Grabungsarbeiter Gerd Wessoly mit einem Hornkamm aus der Abfallgrube der Beninga-Burg / Juni 2000

Wirdum, Landkreis Aurich

Wehrhafte Burg mit Turm

Aus der Vermutung ist Gewissheit geworden: Unter den beiden Warften, die unübersehbar zwischen den Ortschaften Wirdum und Grimersum aufragen, liegt tatsächlich die Beningaburg, der ehemalige Sitz einer der bedeutensten alten Häuptlingsfamilien Ostfrieslands.

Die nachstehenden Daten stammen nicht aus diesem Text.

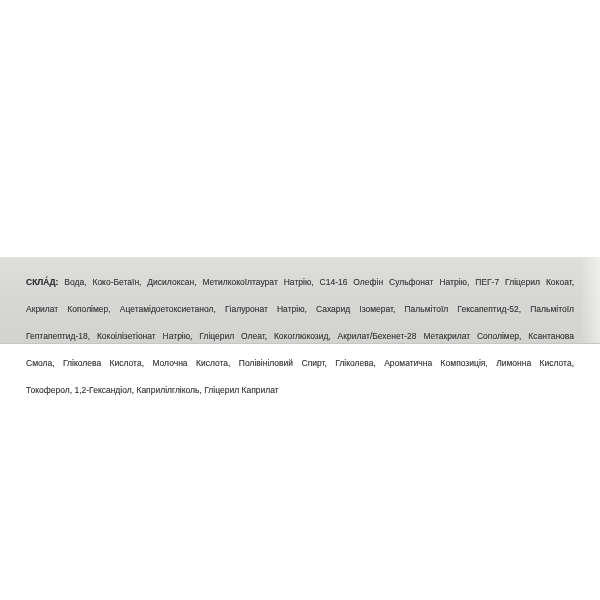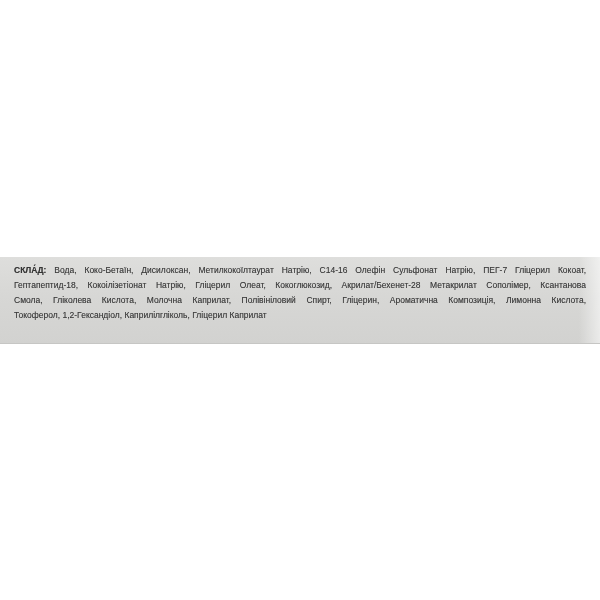--- a/index.html
+++ b/index.html
@@ -29,7 +29,7 @@
     border-bottom: 1px solid #c6c6c4;
   }
   .line {
-    margin: 4px;
+    margin: 16px;
     font-size: 8.5px;
     line-height: 11px;
     color: #3d3d3d;

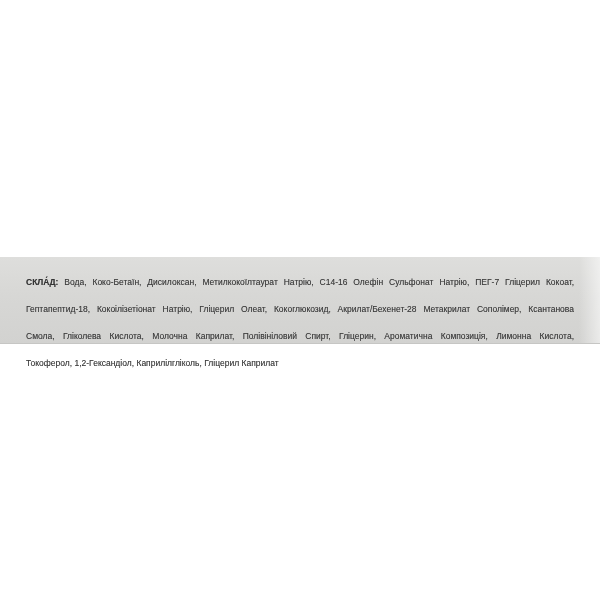--- a/index.html
+++ b/index.html
@@ -57,6 +57,7 @@
       <strong class="heading">СКЛА́Д:</strong>
       <span>Вода, Коко-Бетаїн, Дисилоксан, Метилкокоїлтаурат Натрію, С14-16 Олефін Сульфонат Натрію, ПЕГ-7 Гліцерил Кокоат,</span>
     </p>
+    <p class="line justified">Акрилат Кополімер, Ацетамідоетоксиетанол, Гіалуронат Натрію, Сахарид Ізомерат, Пальмітоїл Гексапептид-52, Пальмітоїл</p>
     <p class="line justified">Гептапептид-18, Кокоілізетіонат Натрію, Гліцерил Олеат, Кокоглюкозид, Акрилат/Бехенет-28 Метакрилат Сополімер, Ксантанова</p>
     <p class="line justified">Смола, Гліколева Кислота, Молочна Каприлат, Полівініловий Спирт, Гліцерин, Ароматична Композиція, Лимонна Кислота,</p>
     <p class="line last-line">Токоферол, 1,2-Гександіол, Каприлілгліколь, Гліцерил Каприлат</p>

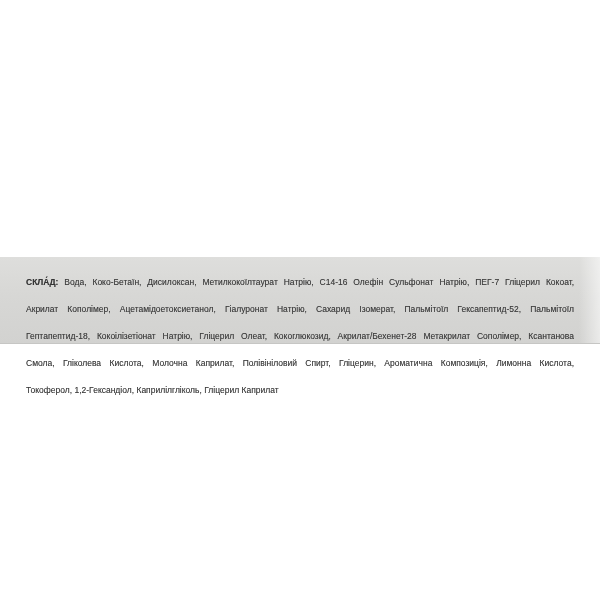--- a/index.html
+++ b/index.html
@@ -59,7 +59,7 @@
     </p>
     <p class="line justified">Акрилат Кополімер, Ацетамідоетоксиетанол, Гіалуронат Натрію, Сахарид Ізомерат, Пальмітоїл Гексапептид-52, Пальмітоїл</p>
     <p class="line justified">Гептапептид-18, Кокоілізетіонат Натрію, Гліцерил Олеат, Кокоглюкозид, Акрилат/Бехенет-28 Метакрилат Сополімер, Ксантанова</p>
-    <p class="line justified">Смола, Гліколева Кислота, Молочна Каприлат, Полівініловий Спирт, Гліцерин, Ароматична Композиція, Лимонна Кислота,</p>
+    <p class="line justified">Смола, Гліколева Кислота, Молочна Кислота, Полівініловий Спирт, Гліколева, Ароматична Композиція, Лимонна Кислота,</p>
     <p class="line last-line">Токоферол, 1,2-Гександіол, Каприлілгліколь, Гліцерил Каприлат</p>
   </section>
 </div>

Und was für eine Burg: Das Gebäude war etwa 44 Meter lang und elf Meter breit. Im Osten ragte ein wuchtiger Turm auf, von dessen beeindruckend dicken Mauern noch die breiten Fundamentgraben zeugen.

 
Vor etwa einem Jahr haben die Mitarbeiter der Archäologischen Forschungsstelle der Ostfriesischen Landschaft mit der Ausgrabung der Warften begonnen. Das Geld dafür bekam der Landkreis Aurich unter anderem von der ten Doornkaat-Koolman-Stiftung und vom Arbeitsamt. Die Überlieferung sagt, dass dort die Beningaburg steht. Aber einen Beleg, etwa in Form überlieferten Urkunden, gab es nicht.
 
Schon bald nach Beginn der Arbeit stießen die Ausgräber auf Gebäudereste und konnten verschiedene Siedlungsphasen nachweisen. Aber erst in diesem Jahr gelang es, den gesamten Gebäudekomplex abzugrenzen, sagte Grabungsleiter Erik Peters gestern bei der Vorstellung der Grabungsergebnisse Vertretern des Landkreises Aurich und der Gemeinden Wirdum und Krummhörn. Die wehrhafte Beningaburg war zweigeteilt: Im Osten der Turm mit der Grundfläche eines Ein-Familien-Hauses, im Westen unmittelbar daran angeschlossen ein Saalbau von über 30 Metern Länge, der im Inneren durch Zwischenwände unterteilt war. Peters vermutet, dass Turm und Anbau etwa zeitgleich entstanden sind. Erhalten geblieben sind nur einige Mauer- und Fußbodenreste. Denn das Gebäude wurde abgerissen.
 
Bauweise und Keramikfunde stellen Warft und Burg in die Zeit zwischen dem 11. und dem frühen 15. Jahrhundert. Als besonders ergiebiger Fundort erwies sich das stille Örtchen der Beningas. Die Kloake war nämlich irgendwann zur Abfallgrube umfunktioniert wurden, und so landeten hier alte Gefäße, Knochen und Essensreste. Die, so Peters, lassen sogar ein paar Rückschlüsse auf den Speiseplan zu. Zu den Besonderheiten, die Grabungsarbeiter Günter Wessoly aus Riepe bei Ausräumen der Grube fand, gehört ein langzinkiger, schön gearbeiteter Kamm aus Rinderknochen.
 
Das Überraschende an der Burg erläuterte der Leiter der Archäologischen Forschungstelle Dr. Wolfgang Schwarz: Die Anlage wurde offenbar von vornherein als Burg geplant. Einen Vorgängerbau hat es nicht gegeben. Sie gehört damit historisch unmittelbar in die Zeit der mittelalterlichen Häuptlingsfehden der Krummhörn, in der sich die Herrschaftsstrukturen der künftigen Grafschaft Ostfriesland herausbildeten.